Non-profits worry N.S. prisoners not receiving best education on HIV, hep C

After Correctional Service Canada switched from hiring organizations on a contract to tendering for bids, non-profits are worried about the education inmates are receiving about blood-borne illnesses.

Advocates for prevention of blood-borne illnesses wonder who's working with inmates

Nova Scotia's two federal prisons, Springhill Institution and Nova Institution for Women, are looking for someone to teach inmates about prevention of blood-borne illnesses. (Patrick Callaghan/CBC)

Advocates for prevention of blood-borne illnesses in Nova Scotia are worried about the potential impact of changes to educating inmates inside federal prisons.

Correctional Service Canada used to hire local organizations on contract to speak to inmates about the risks of HIV and hepatitis C and how to protect themselves.

But that changed a few years ago to a tender process, which non-profits say is discouraging them from applying.

"My guess was they were trying to maybe cut back and get the staff to do more of the work," said Albert McNutt with Northern Healthy Connections, a needle exchange based in Truro.

McNutt said they put in a bid for the tender when the process first changed and were successful.

Albert McNutt says he's worried the changes mean inmates can only look to their health-care team for resources on how to stay safe. (Patrick Callaghan/CBC)

But instead of giving them time to plan sessions and set up a date in advance, he said the prisons would call the day of — which he said isn't feasible for any small organization.

"I don't know if they think we don't have anything better to do than sit here and wait for them to call," he said.

A new tender for Nova Scotia's prisons was posted on Dec. 28, but McNutt says they won't apply again.

He said he's concerned about where inmates are getting information on how to stay safe and stresses that role shouldn't fall to the health-care teams.

"I don't think it's enough. I don't think they're trained well enough to do it, nor do I think that's part of their mandate. Their mandate there is to provide care for individuals who are incarcerated," he said.

"Any time we went to Nova [Institution for Women], the women keep on saying, 'When are you coming back? When are you coming back? We haven't seen you in a while,' and this type of thing. And I just said, 'It's up to them, they call the shots.'"
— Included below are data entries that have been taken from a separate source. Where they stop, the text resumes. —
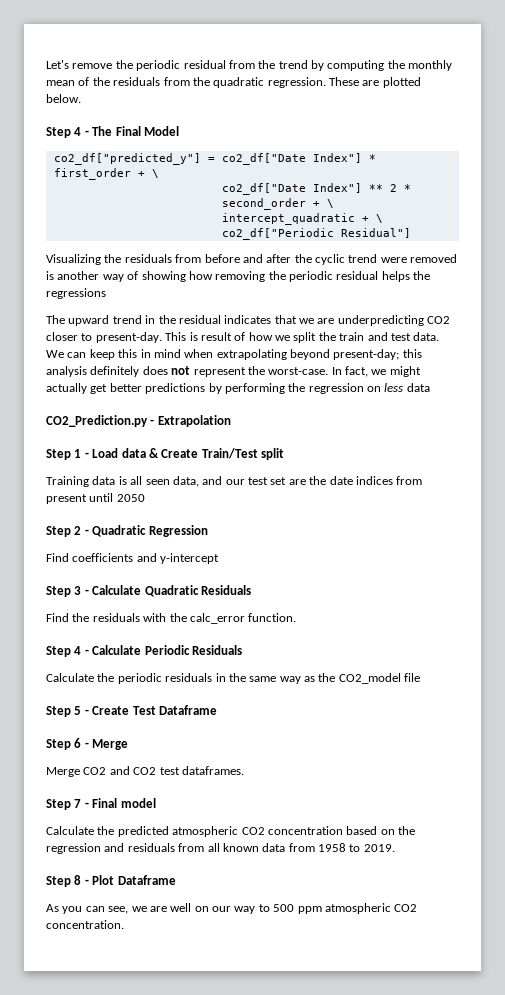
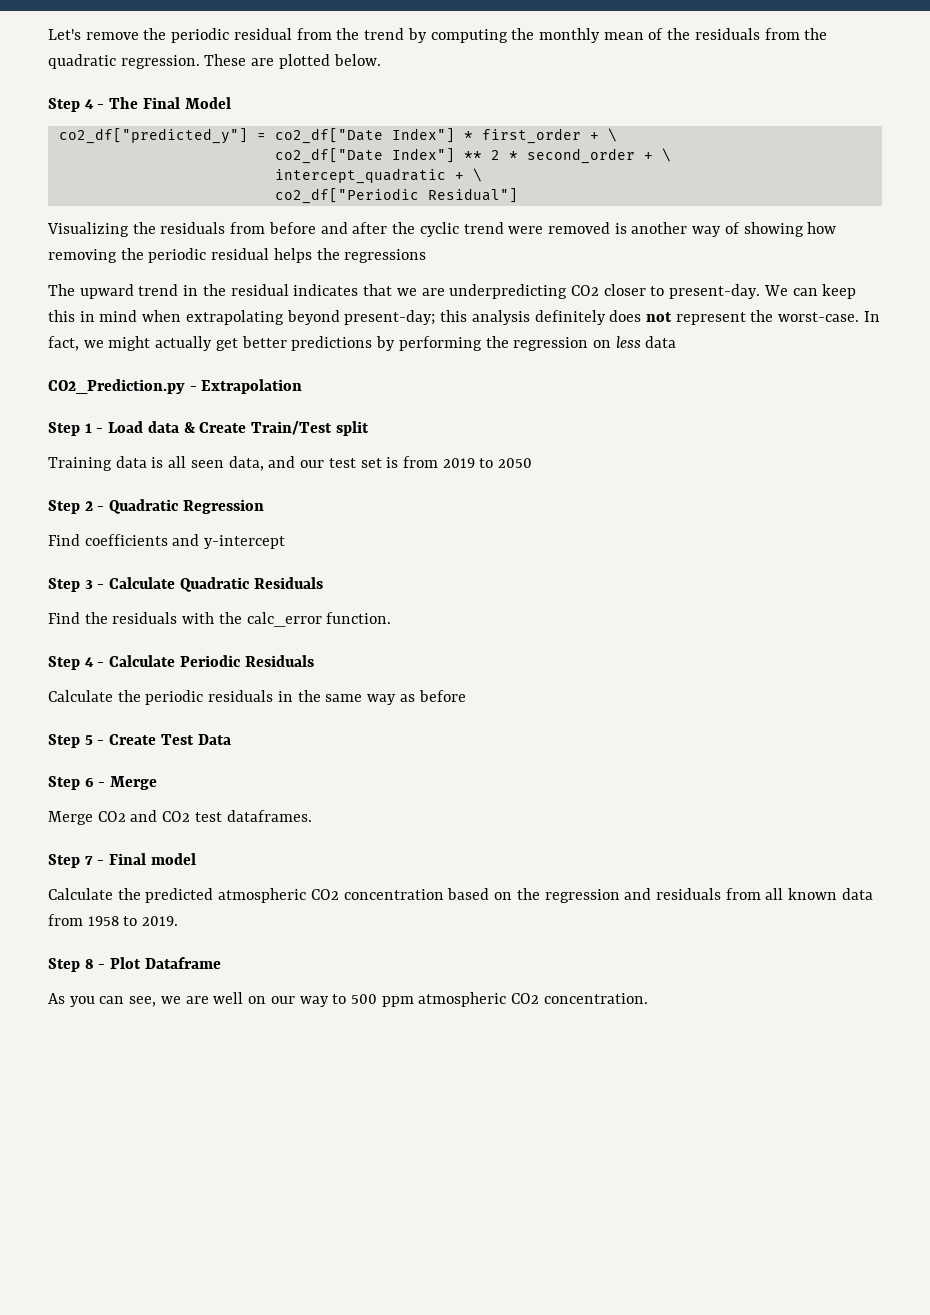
- This is result of how we split the train and test data.
- Training data is all seen data, and our test set are the date indices from present until 2050
+ Training data is all seen data, and our test set is from 2019 to 2050
- Calculate the periodic residuals in the same way as the CO2_model file
+ Calculate the periodic residuals in the same way as before
- Step 5 - Create Test Dataframe
+ Step 5 - Create Test Data

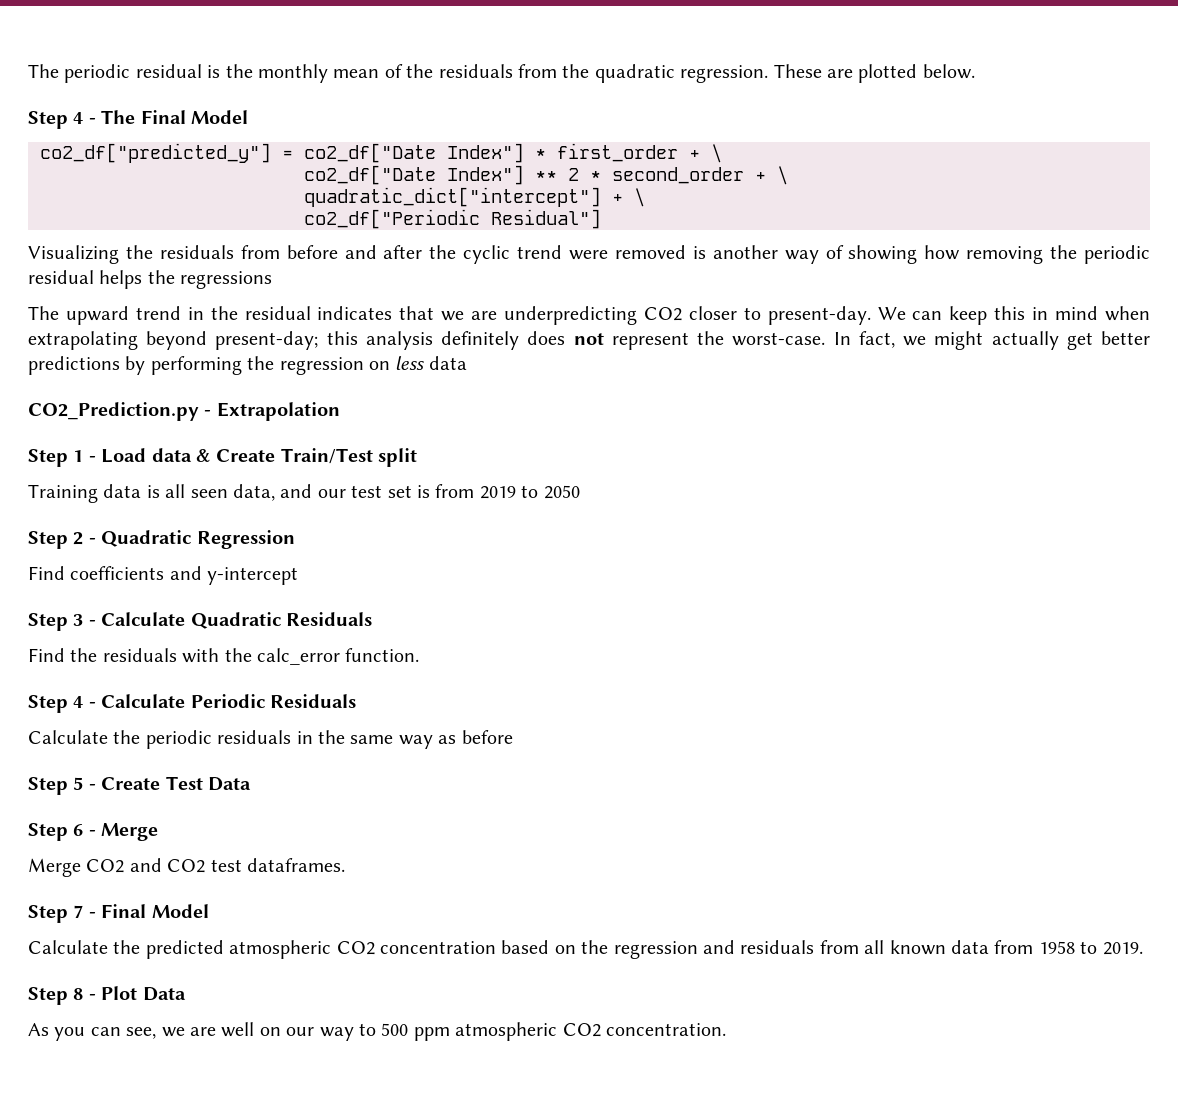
- Let's remove the periodic residual from the trend by computing the monthly mean of the residuals from the quadratic regression.
+ The periodic residual is the monthly mean of the residuals from the quadratic regression.
- intercept_quadratic + \
+ quadratic_dict["intercept"] + \
- Step 7 - Final model
+ Step 7 - Final Model
- Step 8 - Plot Dataframe
+ Step 8 - Plot Data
Sandra Chu of the Canadian HIV/AIDS Legal Network says while the rates of HIV and hepatitis C in prisons have lowered in recent years, they're still a lot higher compared to in the community. (CBC)

Northern Healthy Connections is one of a handful of organizations in the province that deal with education and prevention of blood-borne illnesses.

Another is the AIDS Coalition of Nova Scotia. Chris Aucoin, prevention educator, said the tender process didn't work for them, either.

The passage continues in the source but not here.